This is a letter to all of us.
Everywhere we turn, there’s noise. Not just the obvious kind. Not just the traffic, or the chatter, or the endless pinging of our phones. There’s also a subtle kind of noise that creeps up on us.
It’s the pressure to react. The pressure to have an opinion. The pressure to keep up with everything. It’s a hum that never stops, and it wears us down in ways we don’t always notice.
I have in the past, caught myself reaching for my phone in the middle of the night. Not because I needed anything, but because the silence felt uncomfortable. That’s how deep the conditioning goes: even rest feels wrong unless it’s filled with something.
But here’s the truth: silence isn’t empty. It’s not a gap to be filled. It’s a space that provides renewal. It restores us. It’s like the pauses that we don’t realise, are there between each musical note, that give our favourite songs the power to touch our heart and become so very memorable. And when we lose that silence, we lose the chance to hear ourselves.

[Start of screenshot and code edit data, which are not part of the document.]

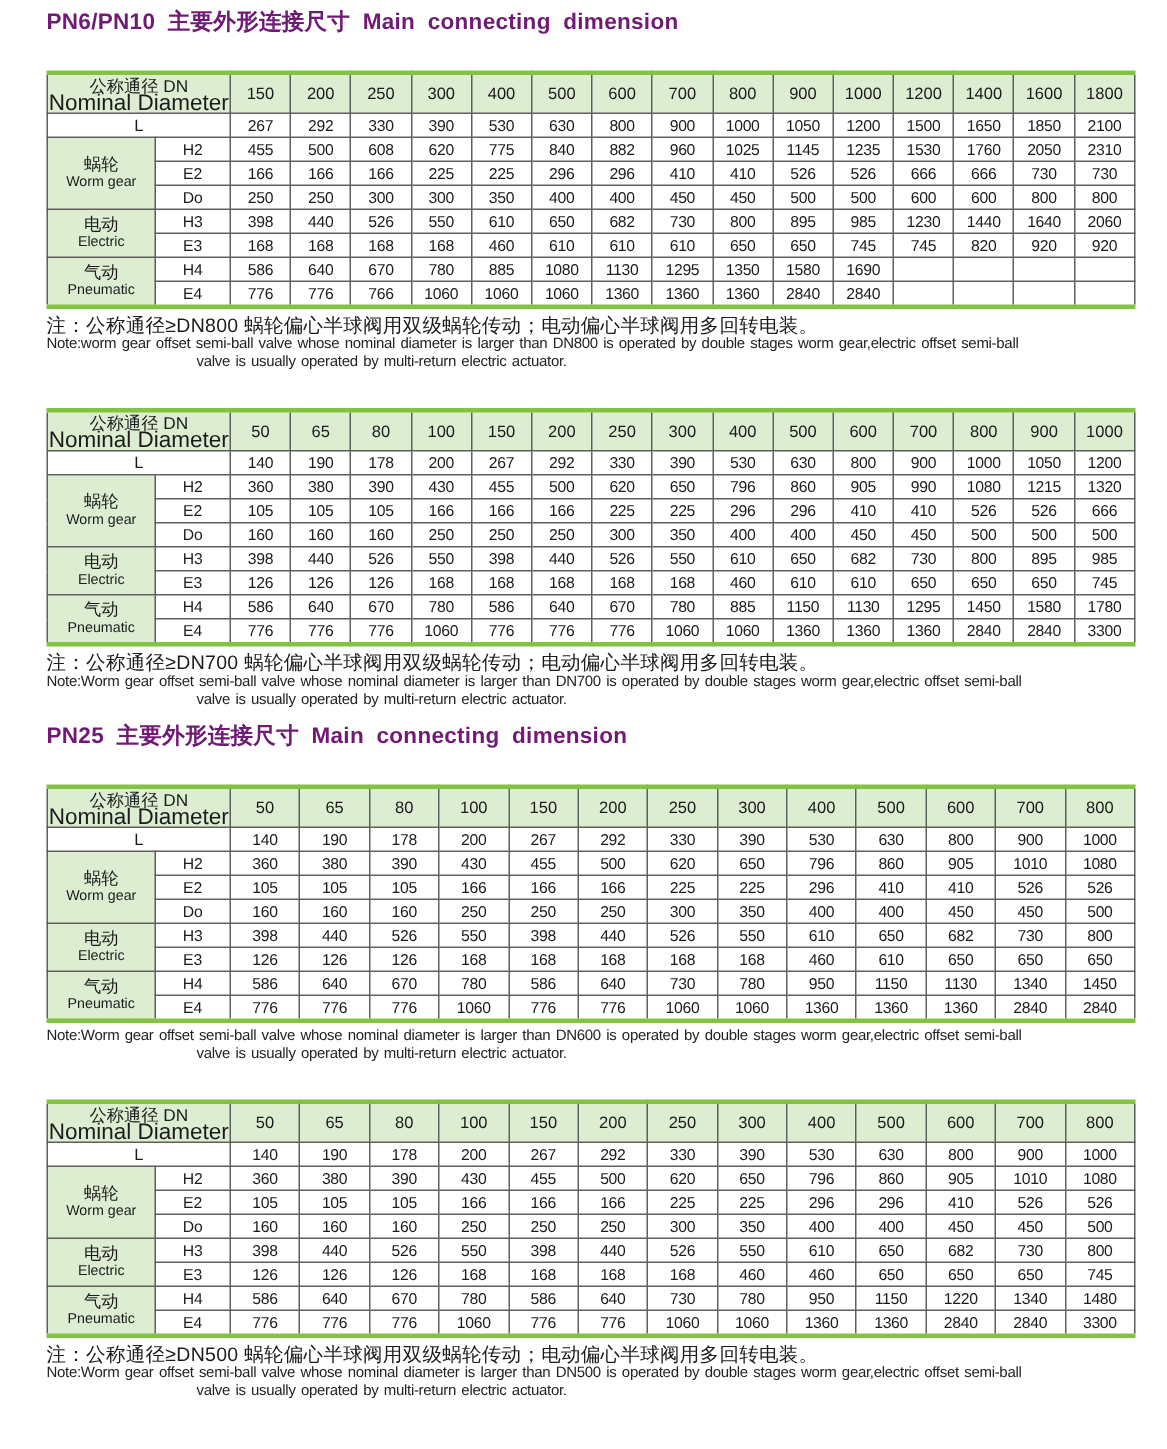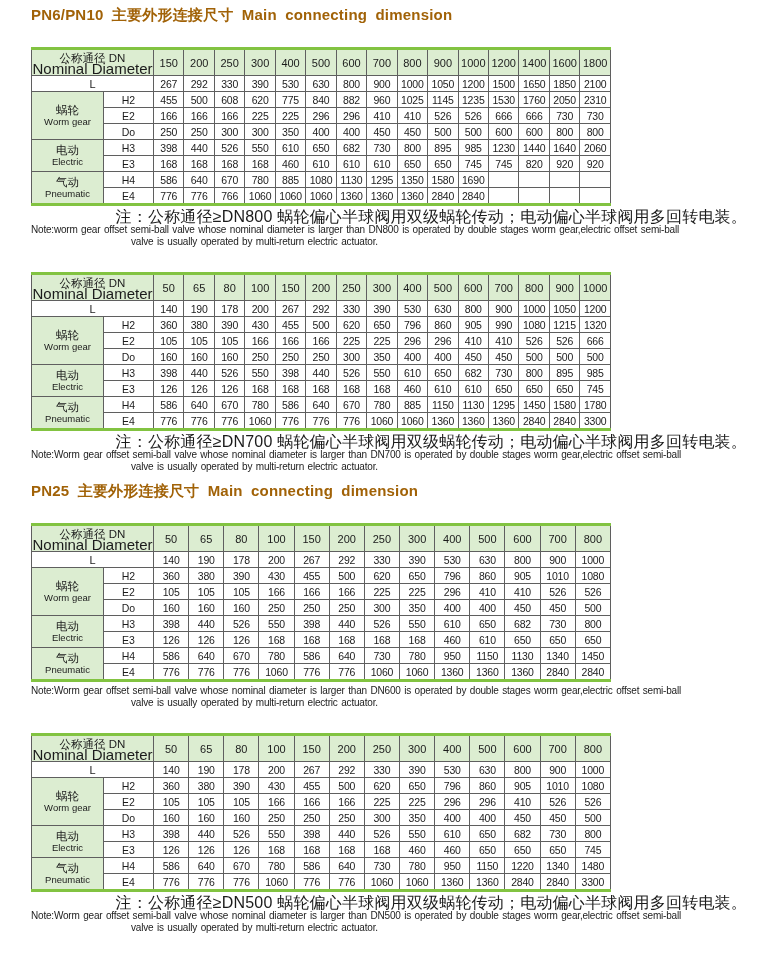"PN6/PN10 主要外形连接尺寸 Main connecting" .title { color: #a16207 -> #701a75 }
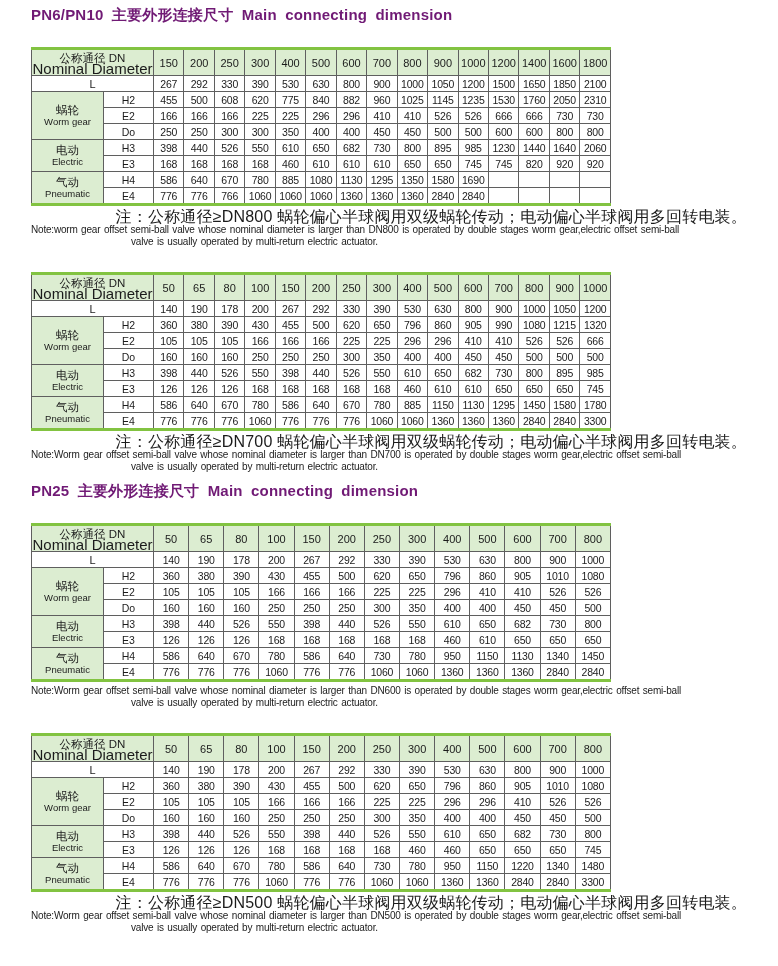"公称通径 DN" table.dim { width: 580px -> 726px }
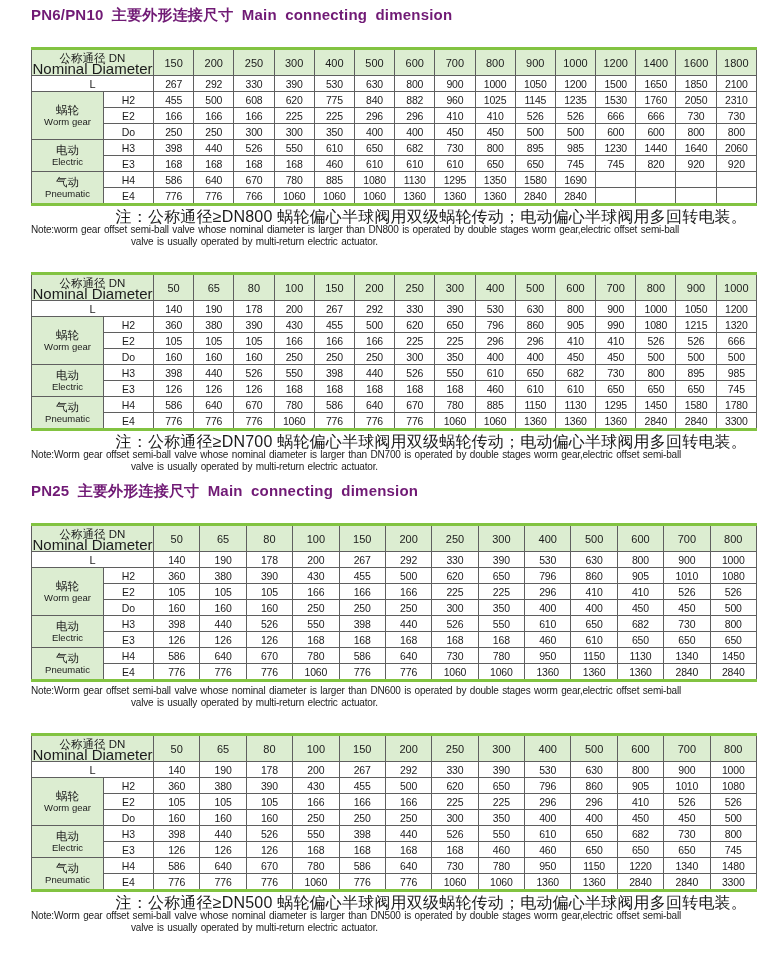"注：公称通径≥DN800" .ncn { font-size: 16px -> 13px; text-align: right -> none }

Just like an endless note with no pauses would destroy the music, endless noise in our lives prevents us from truly hearing our own simple truth.
The world is engineered to keep us scrolling, and reacting, and consuming. But silence is still here. It hasn’t gone anywhere. It’s waiting in the cracks.
We find it when we close our laptops, when we leave our earbuds at home, and when we let the room be still for a moment longer than feels comfortable.
Here in Australia, we commemorate the fallen soldiers every year. On a day that we call Anzac Day. Many Australians wake up before sunrise, and walk out to the end of their driveways, or onto their balconies, with a candle lit in commemoration of the bravest among us. We listen to the official Anzac Day “Last Post”. And then, we simply stand in silence for 2 minutes and watch the sun rise.
It can feel a bit strange, standing in silence in the dark, in our pyjamas and holding a single candle of light. But it’s also incredibly healing to remember the truth that sits inside that silence.
So, here’s an invitation for us, the Collective. Tonight, before we scroll one more time, before we check one more feed, let’s stop. Just for two minutes. No sound, no screen, no input of any kind. Let it feel awkward. Let it feel like it’s a withdrawal.
That awkwardness is the doorway. That’s the place where we start to hear our collective voice again.
This isn’t about rejecting the world or pretending that we can escape from it. It’s about remembering that silence is survival. It’s the ground we stand on when the noise tries to sweep us away.
And so, this is our letter. The letter to the Collective.
Signed in silence, carried through noise.
The quiet exists, even when we forget.
It’s for all of us.
And each of us.
And will always be that way.
It’s ours.

2 responses to “Our Last Survival Skill: Letter to the Collective”
What an amazing letter I shared it on Facebook, with your YouTube video. It really moved me. We too have the ritual of standing in peace on the November 11th each year for the many soldiers (some of them family) who died during the war but also those who died fighting for peace.
Inspired by your letter I am now going to make it part of my daily ritual to let the quiet, stillness and peace calm my mind and sole.
Thank you once again for sharing and for all of your posts on YouTube. You have definitely reached my sole and taught my how to be still and absorb the love from within and be able to spread that love to all.
Your love shines through and I am grateful for you!
Thank you so much Kathy! I am grateful for you!